The submissive behaviour, followed by the gleefulness sounds more like he is desperately trying to please or protect himself, if that makes sense. He does sound very insecure and i suppose that is where the dog/dog "aggression" and dominance comes from. Maybe he will settle more now due to the pup. Saying that my bastard JRT1 has become more aggressive with other dogs since we have got JRT2

Does it bother you that he seems to favour DH? is it a problem? if so could DH not do anything with him for a while? no feeding/training/walking, just you? I have no idea if that would work but it would certainly be worth a try.

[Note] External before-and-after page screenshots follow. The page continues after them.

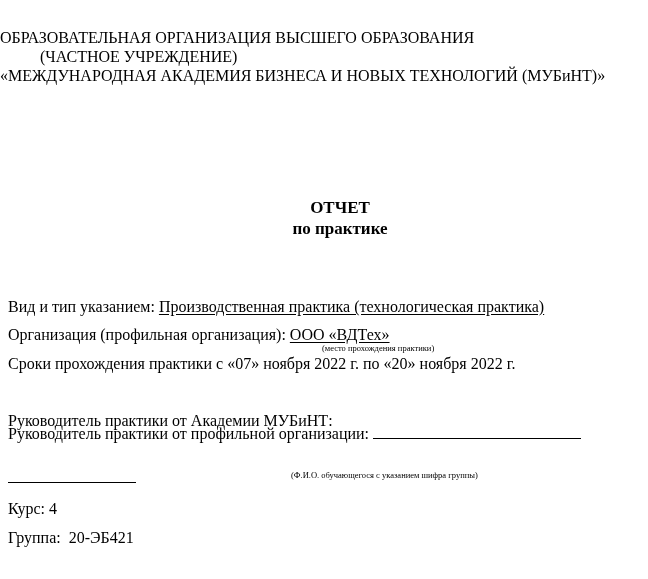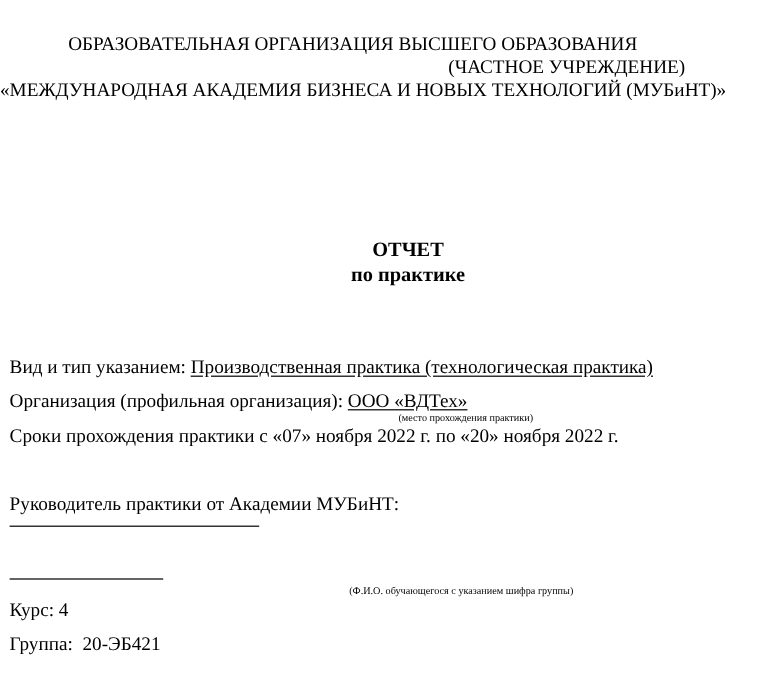--- a/index.html
+++ b/index.html
@@ -9,7 +9,7 @@
       color: #000000;
     }
     .abs { position: absolute; white-space: nowrap; }
-    .center { left: 0; width: 531px; text-align: right; }
+    .center { left: 0; width: 531px; text-align: left; }
     .hdr { font-size: 16px; line-height: 19px; }
     .title { font-size: 17px; font-weight: bold; line-height: 22px; }
     .line { font-size: 16px; left: 8px; line-height: 20px; }

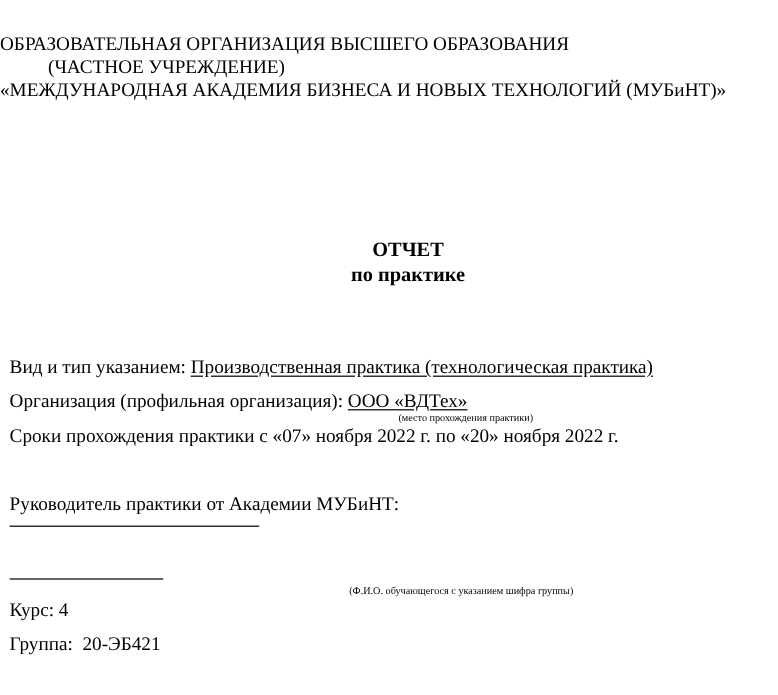--- a/index.html
+++ b/index.html
@@ -36,7 +36,7 @@
   <div class="abs line" style="top:325px;">
     <span>Организация (профильная организация): </span><span class="u">ООО «ВДТех»</span>
   </div>
-  <div class="abs small" style="top:343px; left:332px;">(место прохождения практики)</div>
+  <div class="abs small" style="top:343px; left:322px;">(место прохождения практики)</div>
 
   <div class="abs line" style="top:354px;text-align:right;">Сроки прохождения практики с «07» ноября 2022 г. по «20» ноября 2022 г.</div>
 

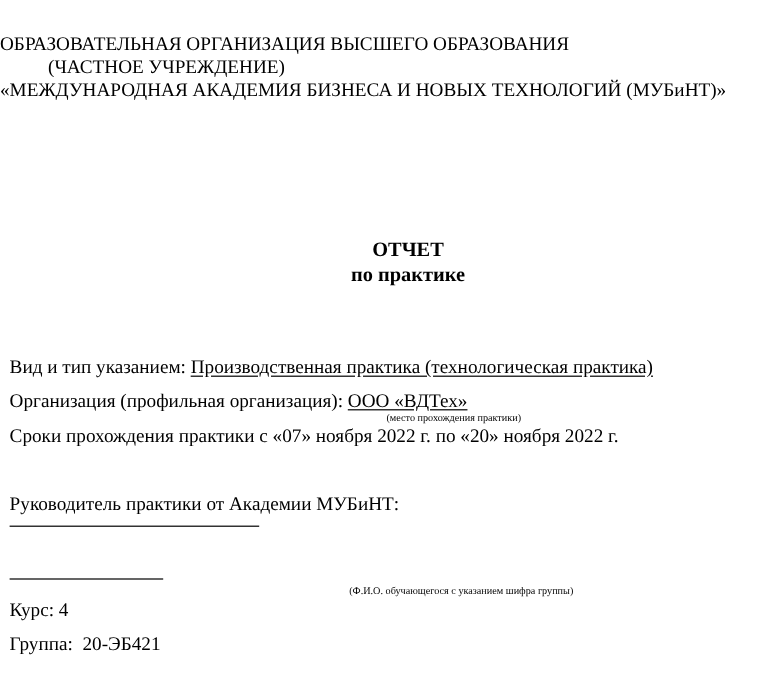--- a/index.html
+++ b/index.html
@@ -43,7 +43,7 @@
   <div class="abs line" style="top:368px;margin-top:43px;">Руководитель практики от Академии МУБиНТ:</div>
 
   <div class="abs line" style="top:424px;">
-    <span class="blank" style="width:208px;"></span>
+    <span>Руководитель практики от профильной организации: </span><span class="blank" style="width:208px;"></span>
   </div>
 
   <div class="abs line" style="top:468px;">

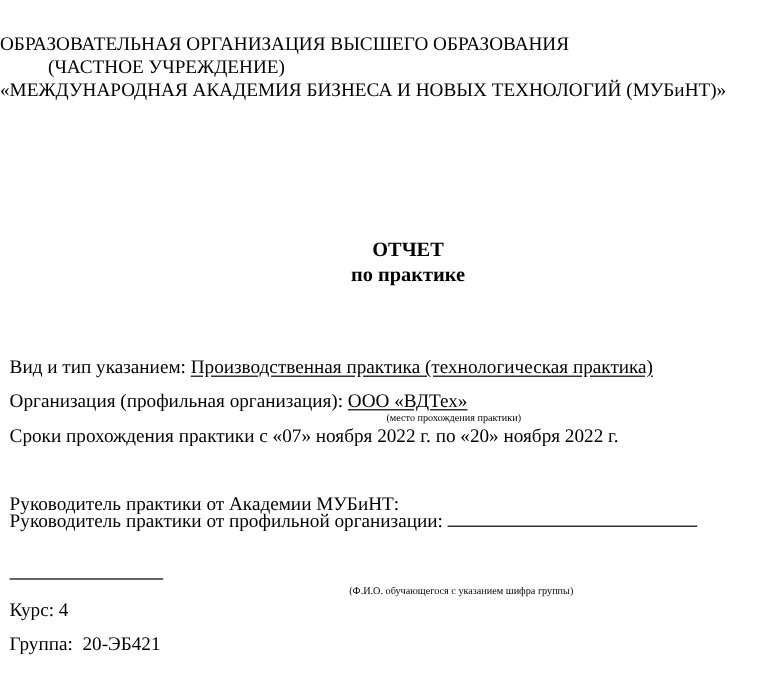--- a/index.html
+++ b/index.html
@@ -49,7 +49,7 @@
   <div class="abs line" style="top:468px;">
     <span class="blank" style="width:128px;"></span>
   </div>
-  <div class="abs small" style="top:487px; left:291px;">(Ф.И.О. обучающегося с указанием шифра группы)</div>
+  <div class="abs small" style="top:470px; left:291px;">(Ф.И.О. обучающегося с указанием шифра группы)</div>
 
   <div class="abs line" style="top:499px;">
     <span>Курс: </span><span>4</span>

topbannana · 12/06/2013 20:57

Hi LEM
TBH when I read this thread back I realise my ideas about what I am hoping for from him are a bit garbled Hmm
Really I want to see him happy, engaged in things and enjoying being part of our family. It pains me to see him as an almost perfect pet dog (which he is) while he can seem so disengaged with us. In all honesty all my previous working dogs have been pretty full on and needed constant reminders to calm down, I suppose I should be grateful really :o
As for him favouring DH I have no issues whatsoever (he was really DHs dog anyway) It is easier for us to work a dog that is closely bonded with us and while we have always been able to swop dogs or work them as a brace (DH still having counselling from the last time he did :o) it is no issue to have favourites. As I said DH has endured the tyranny of BlackDog for many years without complaint so this is small payback!
We also noticed a noticeable deterioration in the way he interacts with other dogs since BlackDog was PTS. She mothered him and could always be relied on to stick up for her spaniel babies if the need arose so I think he probably missed the security of knowing she was behind him. He has improved since the pup has arrived, simply because he was very fretful as an only dog and now he isn't.